IEEE Trans Neural Netw Learn Syst. 2023 Sep;34(9):6146-6157. doi: 10.1109/TNNLS.2021.3133537. Epub 2023 Sep 1.

Abstract

Deep reinforcement learning (DRL) policies have been shown to be deceived by perturbations (e.g., random noise or intensional adversarial attacks) on state observations that appear at test time but are unknown during training. To increase the robustness of DRL policies, previous approaches assume that explicit adversarial information can be added into the training process, to achieve generalization ability on these perturbed observations as well. However, such approaches not only make robustness improvement more expensive but may also leave a model prone to other kinds of attacks in the wild. In contrast, we propose an adversary agnostic robust DRL paradigm that does not require learning from predefined adversaries.
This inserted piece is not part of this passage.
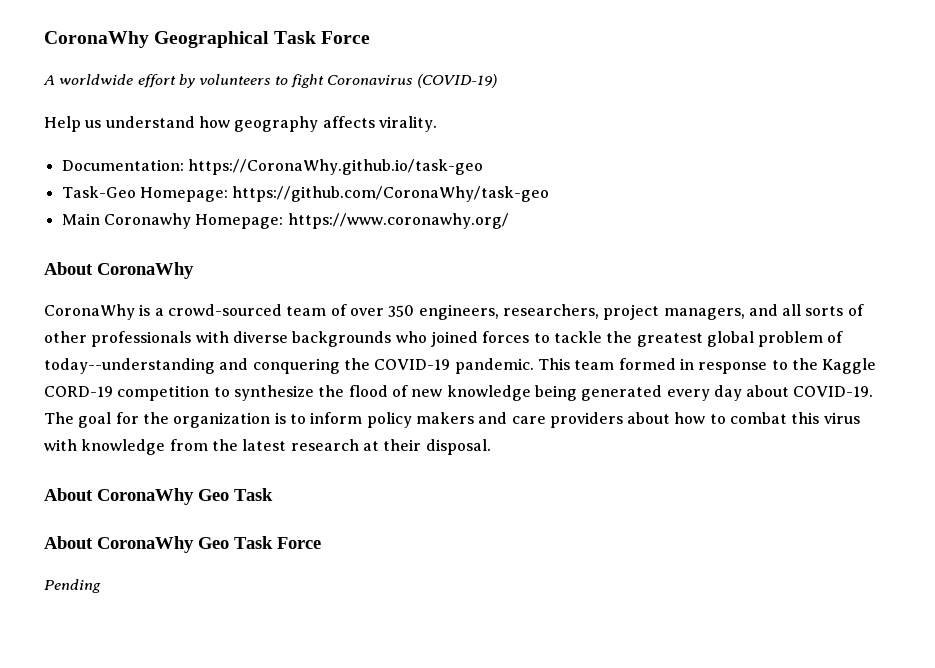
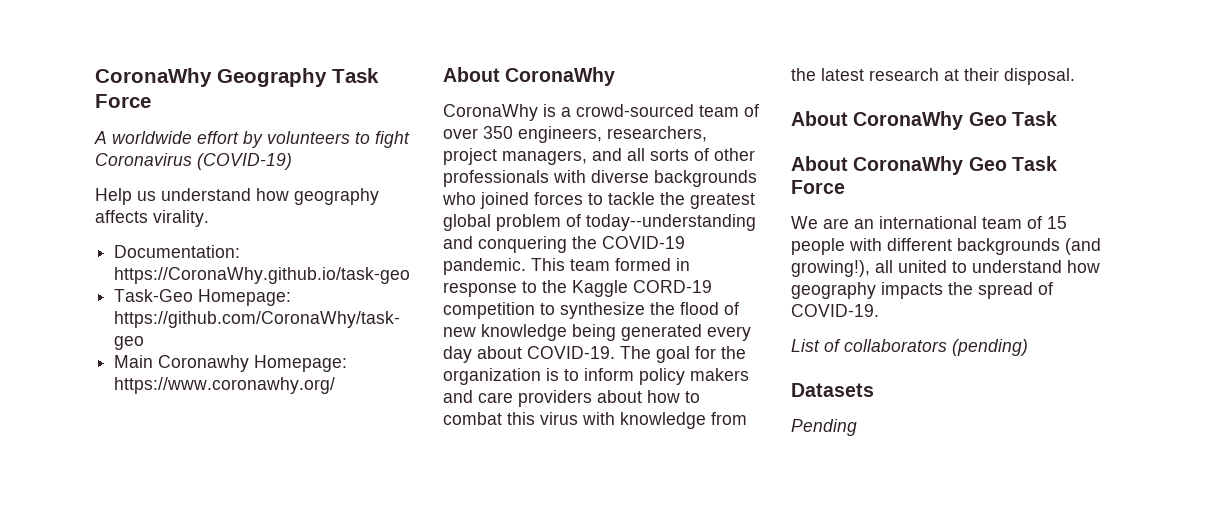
- CoronaWhy Geographical Task Force
+ CoronaWhy Geography Task Force
+ We are an international team of 15 people with different backgrounds (and growing!), all united to understand how geography impacts the spread of COVID-19.
+ List of collaborators (pending)
+ Datasets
To this end, we first theoretically show that robustness could indeed be achieved independently of the adversaries based on a policy distillation (PD) setting. Motivated by this finding, we propose a new PD loss with two terms: 1) a prescription gap maximization (PGM) loss aiming to simultaneously maximize the likelihood of the action selected by the teacher policy and the entropy over the remaining actions and 2) a corresponding Jacobian regularization (JR) loss that minimizes the magnitude of gradients with respect to the input state. The theoretical analysis substantiates that our distillation loss guarantees to increase the prescription gap and hence improves the adversarial robustness. Furthermore, experiments on five Atari games firmly verify the superiority of our approach compared to the state-of-the-art baselines.